7-06-2008 - Cloud Computing and HPCC

Cloud Computing and HPCC


There has been a huge amount of buzz about Cloud Computing and how it is changing everything in the computing world. We’re seeing signs that yes indeed, the cloud is changing computing. But as I mentioned in one of my previous blogs (insert link), sometimes when a new technology comes along, people think it is the cure all for everything. As I have said in other blogs, the new technology becomes something of a hammer and people run around looking for nails, assuming that most everything looks like a nail. This is true with Cloud Computing. But let’s dig into what cloud computing is and how it affects HPCC.


What is Cloud Computing?

Let’s start by talking about what Cloud Computing is, what it looks like, and why people are excited about it. I’ll try to be brief in my defining Cloud Computing, because there is so much that can be written about it. Actually we can use Cloud Computing to define Cloud Computing. In this case using Google, we find many definitions for Cloud Computing. My favorite definition is,



“Cloud computing is a computing paradigm in which tasks are assigned to a combination of connections, software and services accessed over a network. This network of servers and connections is collectively known as "the cloud." Computing at the scale of the cloud allows users to access supercomputer-level power.”



I think this definition captures what Cloud Computing is all about and what it means, but it is a bit more technical than I like.
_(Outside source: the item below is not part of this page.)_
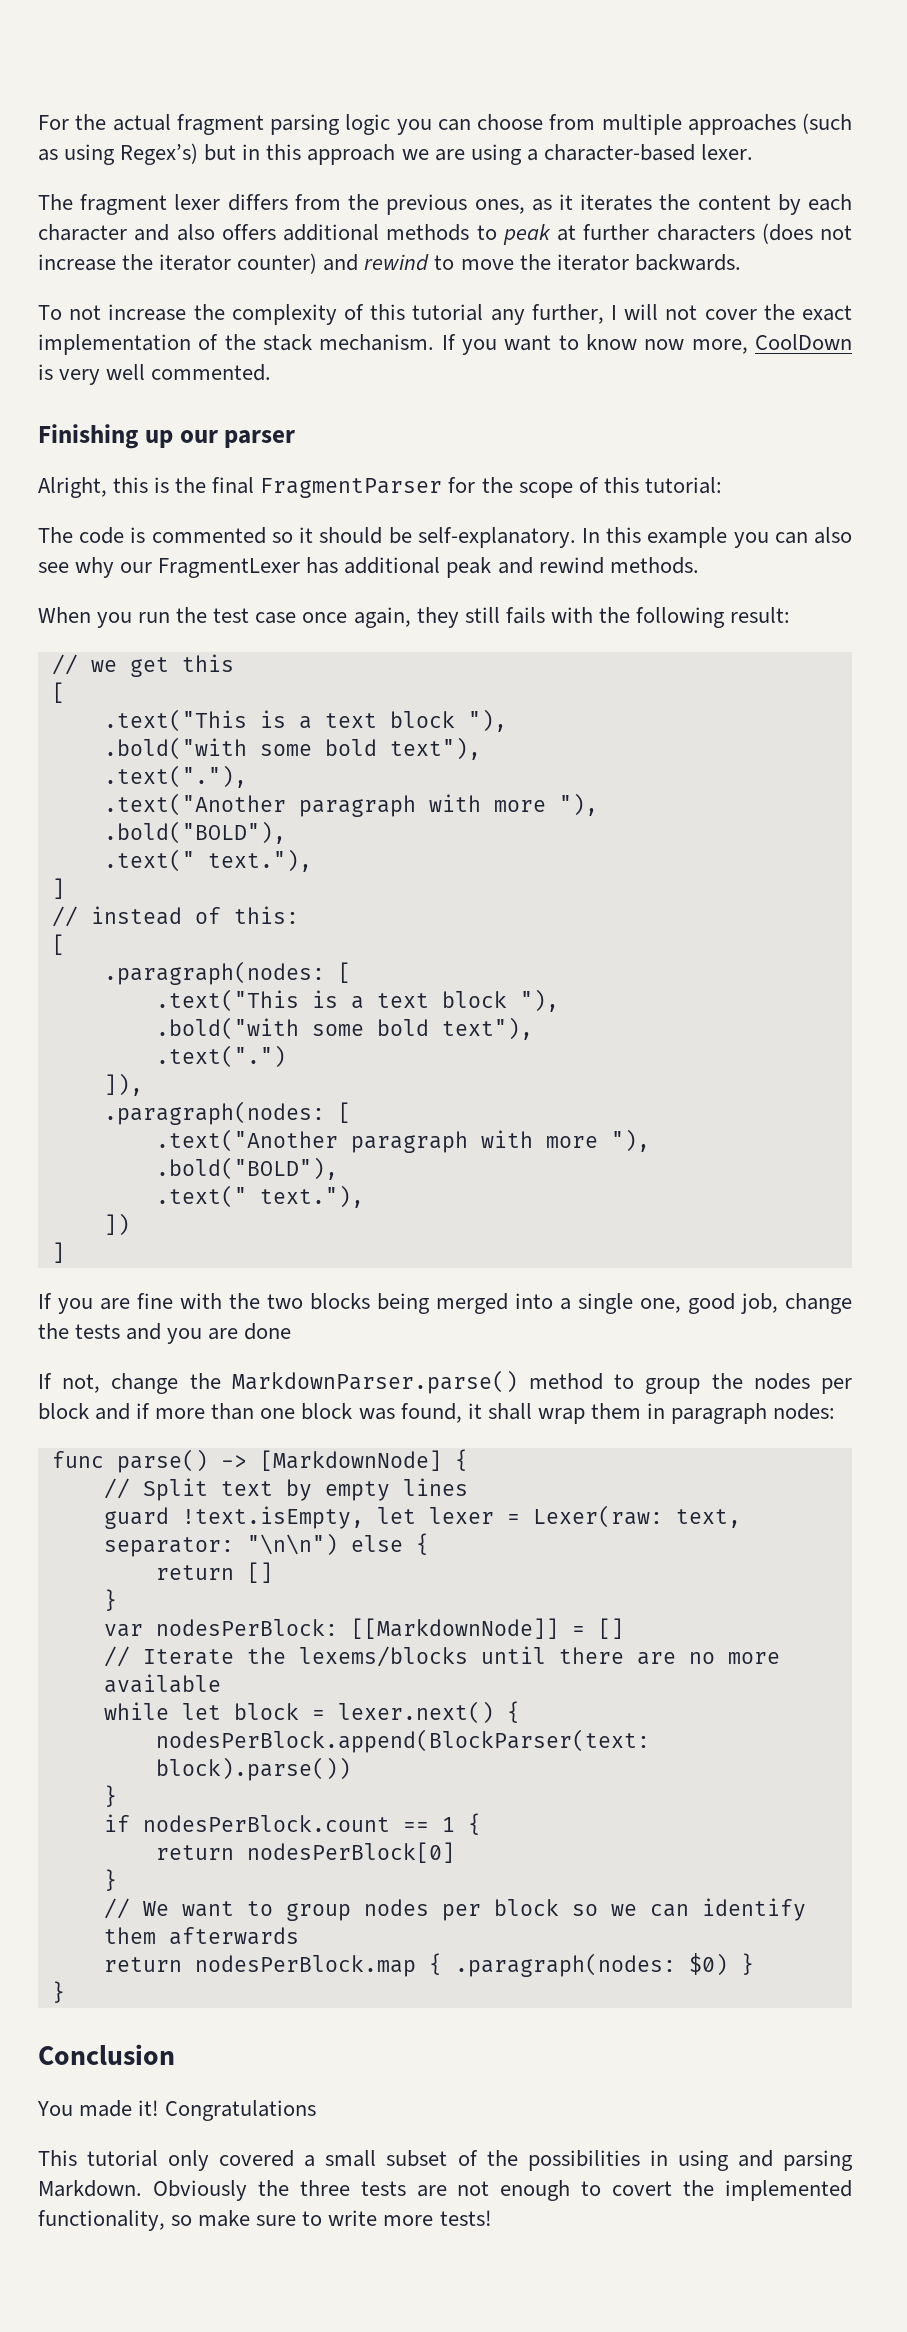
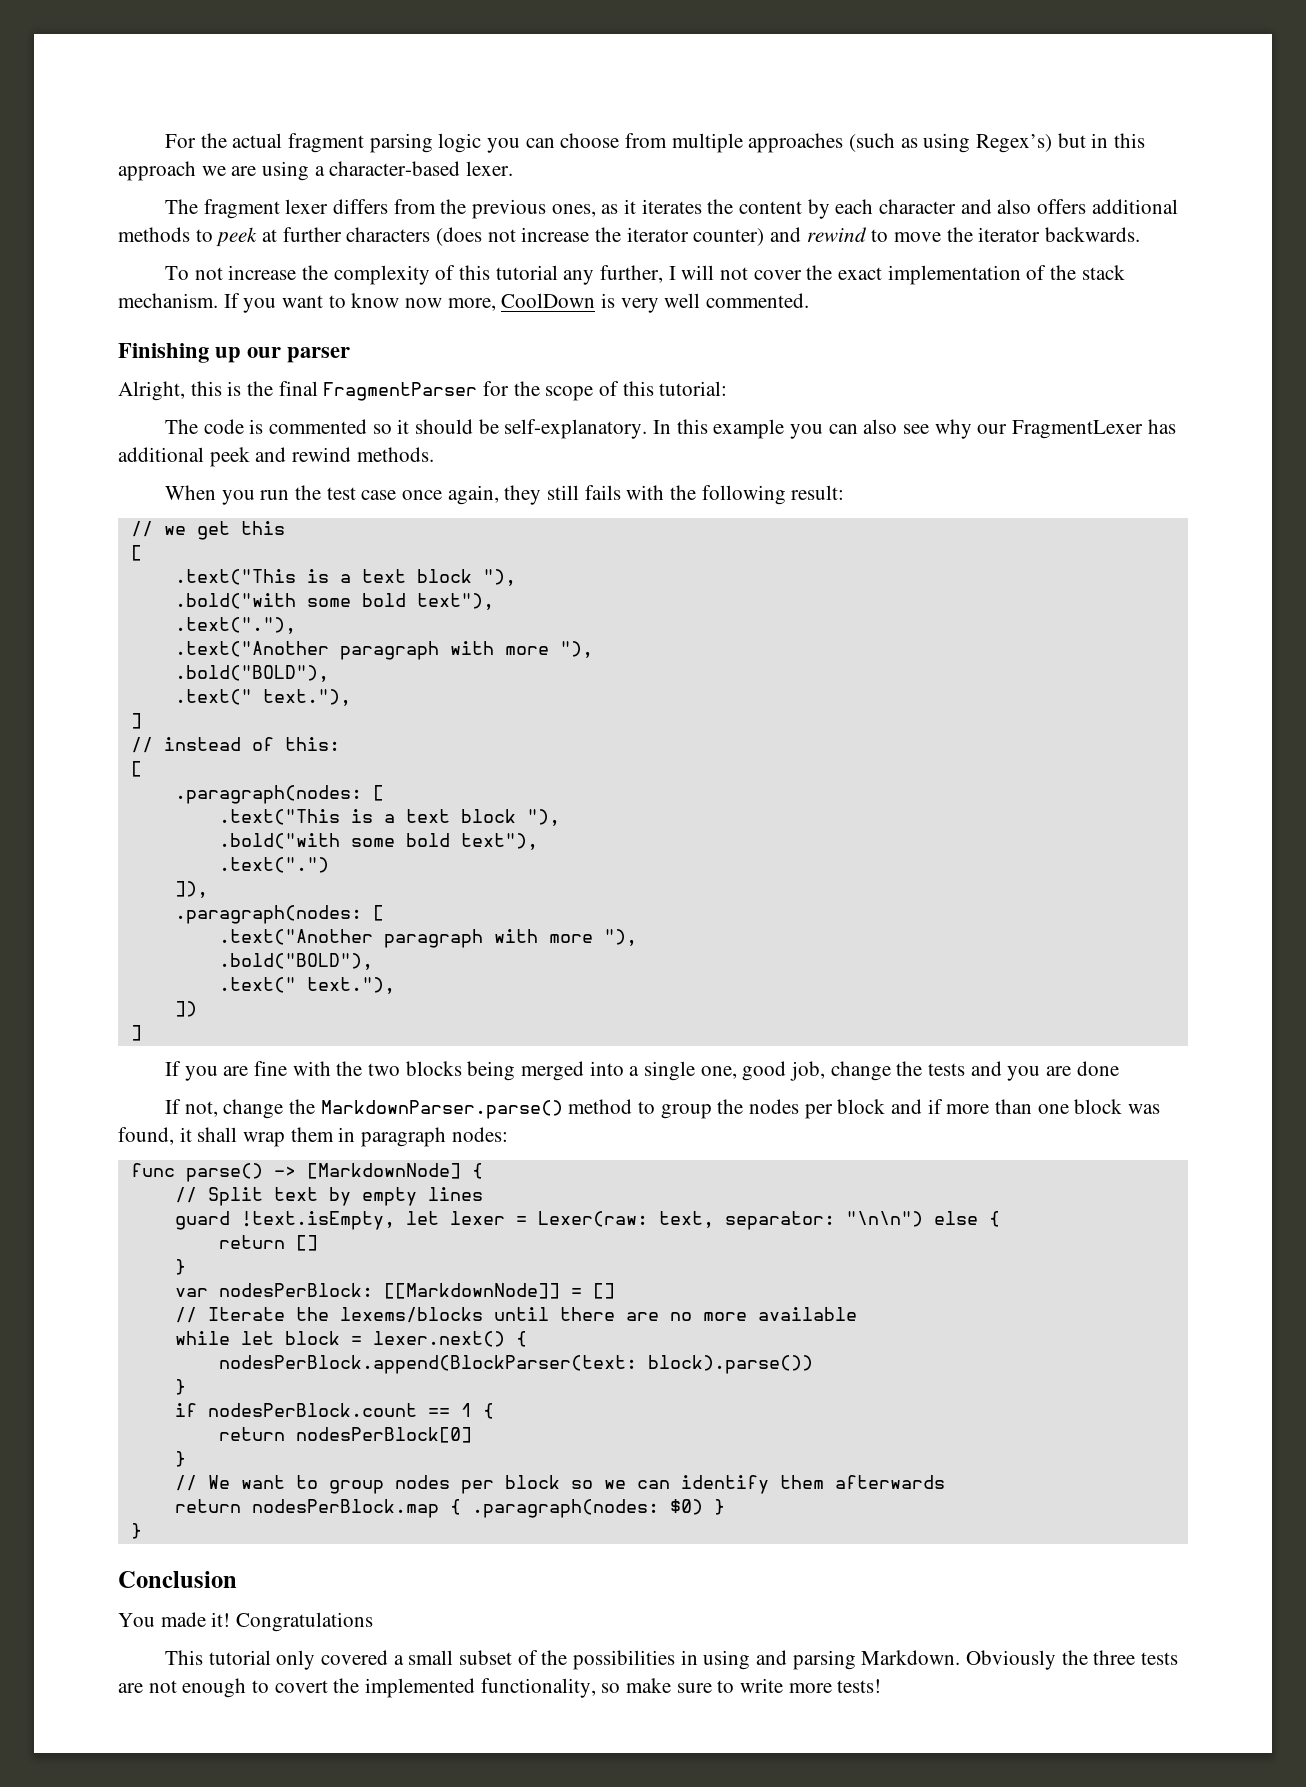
- The fragment lexer differs from the previous ones, as it iterates the content by each character and also offers additional methods to peak at further characters (does not increase the iterator counter) and rewind to move the iterator backwards.
+ The fragment lexer differs from the previous ones, as it iterates the content by each character and also offers additional methods to peek at further characters (does not increase the iterator counter) and rewind to move the iterator backwards.
- In this example you can also see why our FragmentLexer has additional peak and rewind methods.
+ In this example you can also see why our FragmentLexer has additional peek and rewind methods.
More over, you can already see that definitions like this are already throwing around phrases such as “supercomputer-level power” without totally understanding or qualifying what they mean. Perhaps a higher-level definition of Cloud Computing is something like,


“Cloud Computing allows applications to run somewhere on the ‘cloud,’ which can be your PC, the company or home network, or the internet itself, but fundamentally, the user doesn’t need to know where the application runs and doesn’t care where the application is run.”


Examples of Cloud Computing are all around us even if you don’t really see them. Google is probably the king example. Using Google as your search engine creates a search that is run over a number of machines that Google operates. You don’t know if the systems are nearby or thousands of miles of away. You can also use Gmail or any of the other popular Google developed and provided tools (Google Docs) and they function in a similar fashion. For applications such as Google Docs, your data is stored somewhere on the internet (you don’t care where and you actually don’t know where), and you can access it with any internet connected system (pretty convenient).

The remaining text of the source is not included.